**WORK ORDER**:
Give every entry again, unchanged, and leave its images out.

[Records from a collection]

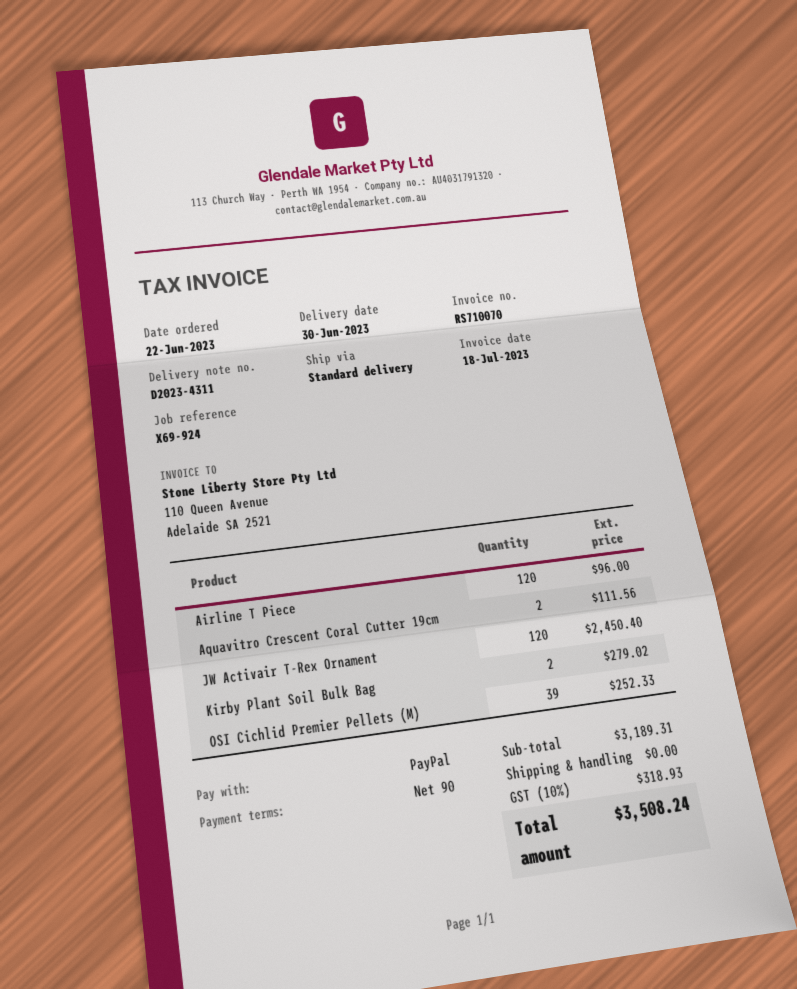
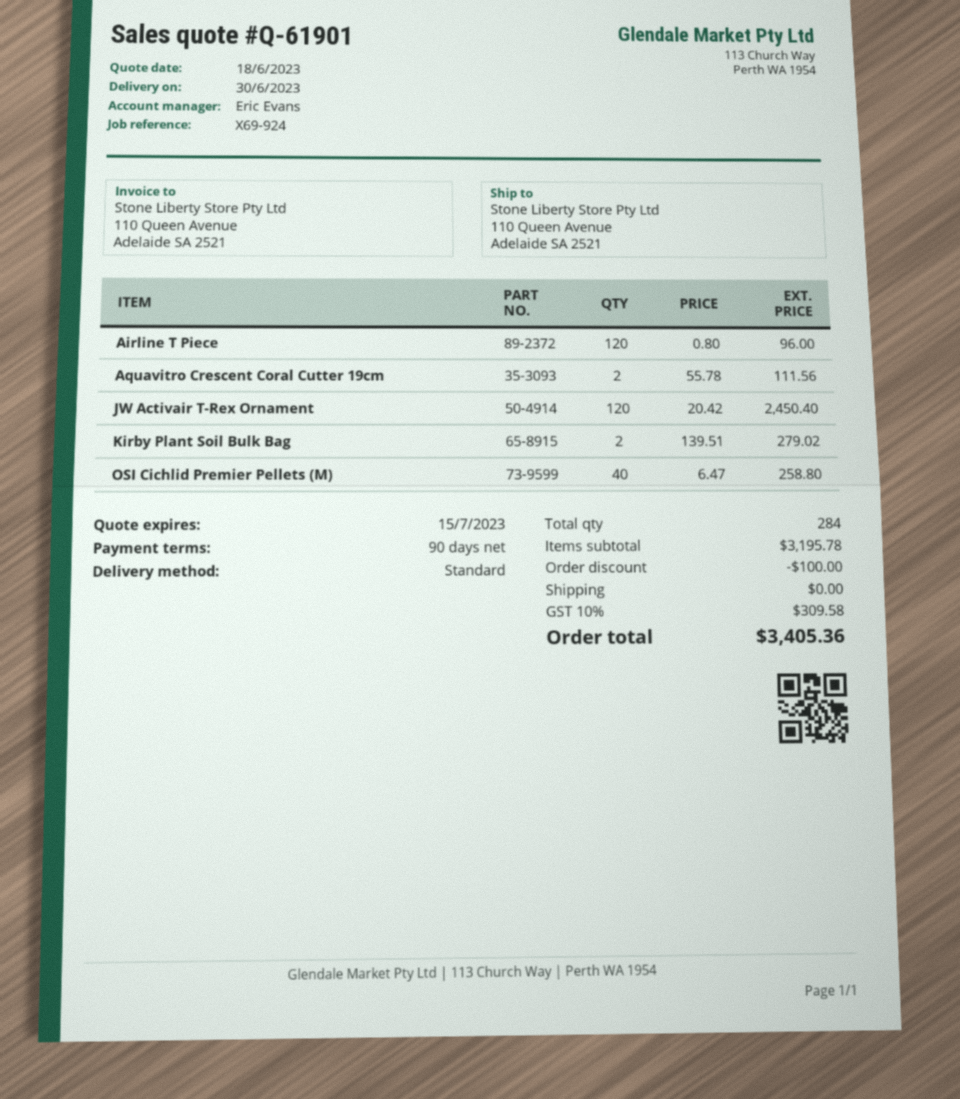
OSI Cichlid Premier Pellets (M): 39 for 252.33 -> 40 for 258.80
subtotal: 3189.31 -> 3195.78
discount: none -> 100.00
tax: 10% = 318.93 -> 10% = 309.58
total: 3508.24 -> 3405.36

**RESULT OF THE EXERCISE**:
OSI Cichlid Premier Pellets (M): 39 for 252.33 -> 40 for 258.80
subtotal: 3189.31 -> 3195.78
discount: none -> 100.00
tax: 10% = 318.93 -> 10% = 309.58
total: 3508.24 -> 3405.36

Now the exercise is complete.